AlumiFuel Power, Inc. and Ingenium Technologies Provide Update on Portable Power Market Initiatives
Advanced Hybrid Technologies Aimed at Billion Dollar Portable Power Markets
PHILADELPHIA, PA -- Early production stage hydrogen generation company AlumiFuel Power, Inc. ("API"), the Philadelphia, Pennsylvania-based wholly owned operating subsidiary of AlumiFuel Power Corporation (the "Company"), announced today that API and its portable power partner, Ingenium Technologies of Rockford, Illinois, have identified an increasing number of applications and program opportunities for their combined technologies, aimed at portable and back-up power.
The overall global market for portable power (generator and battery replacement) is $8 billion annually, including $4.75 billion for portable systems and $3.13 billion for mobile systems. The bulk of this market is in the U.S. and Europe, encompassing military applications powering battlefield electronics and munitions, first responder/emergency preparedness applications powering radios and other electronic and medical devices for Homeland Security& Disaster Relief, and commercial applications such as shoulder-mounted video cameras. Larger back-up power applications represent another multi-billion dollar market.
During 2011, Ingenium Technologies has been evaluating specific technical areas for application of the AlumiFuel hydrogen generation technology. Emphasis has been on applications for the DOD and DOE where the benefits of a hybrid approach -- which includes use of both hydrogen and thermal energy generation -- could be applied as inputs to energy conversion devices. Promising targets include: (1) DOD and DOE power applications, up to 10 kW, where a hybrid approach would provide lower levels of power from the thermal energy generated, and the excess hydrogen generated could be stored for peak demands. A good example is a DOD forward operating base power generation application where the excess thermal energy provides for the heating of water for onsite use, all packaged in a container that could be transported world-wide. Benefits from this type of power system include low noise levels during operation, a green fuel source, recycling of the water used, quick start-up with minimal installation requirements and rapid redeployment; and (2) DOE applications which are focused on fuel cell conversion technology with hydrogen as the energy source for automotive, forklift trucks, and remote power applications. Hydrogen storage technologies have been under development for over 15 years by the DOE for these applications, but AlumiFuel technology has advantages when onsite hydrogen generation is required. In addition, there is interest in generation of hydrogen which is initiated remotely to power an off-grid application.
API and Ingenium have already built a hydrogen generator capable of powering a 200W fuel cell. The system uses a modified PBIS-1000 canister with a different powder chemistry allowing for a very long continuous reaction with yields above 90%. The generator has demonstrated eight hours of continuous operation, a very rapid start up time, and is able to generate hydrogen flow rates suitable for fuel cells ranging from fractional kW to over 10kW.
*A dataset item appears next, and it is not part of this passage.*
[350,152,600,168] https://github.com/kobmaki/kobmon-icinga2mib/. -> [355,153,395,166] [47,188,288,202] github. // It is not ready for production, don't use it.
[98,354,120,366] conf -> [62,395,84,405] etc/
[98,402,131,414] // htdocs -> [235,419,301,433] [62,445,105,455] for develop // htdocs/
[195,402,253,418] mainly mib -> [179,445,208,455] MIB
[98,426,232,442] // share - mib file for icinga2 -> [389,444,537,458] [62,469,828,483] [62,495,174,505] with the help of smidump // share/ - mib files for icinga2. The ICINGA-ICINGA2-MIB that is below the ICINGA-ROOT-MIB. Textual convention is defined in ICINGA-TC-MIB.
API's Director of Engineering, Mr. Sean McIntosh, said, "We are confident that the API-Ingenium team is on the right track to educate and capture new customers on the benefits of our advanced innovative technologies for portable power."
About Ingenium Technologies, Inc.
Ingenium Technologies ( www.ingeniumtech.com ) provides world-class, cost-effective product development services and operations consulting services to a diverse client base. Ingenium's engineering staff of over 100 full-time seasoned professionals comes from a vast array of technical disciplines, with broad experience. Ingenium provides turnkey solutions for complex systems, from concept development to design, analysis, prototyping, and certification for both military and commercial customers. Ingenium's clients range in size from small businesses to Fortune 500 companies.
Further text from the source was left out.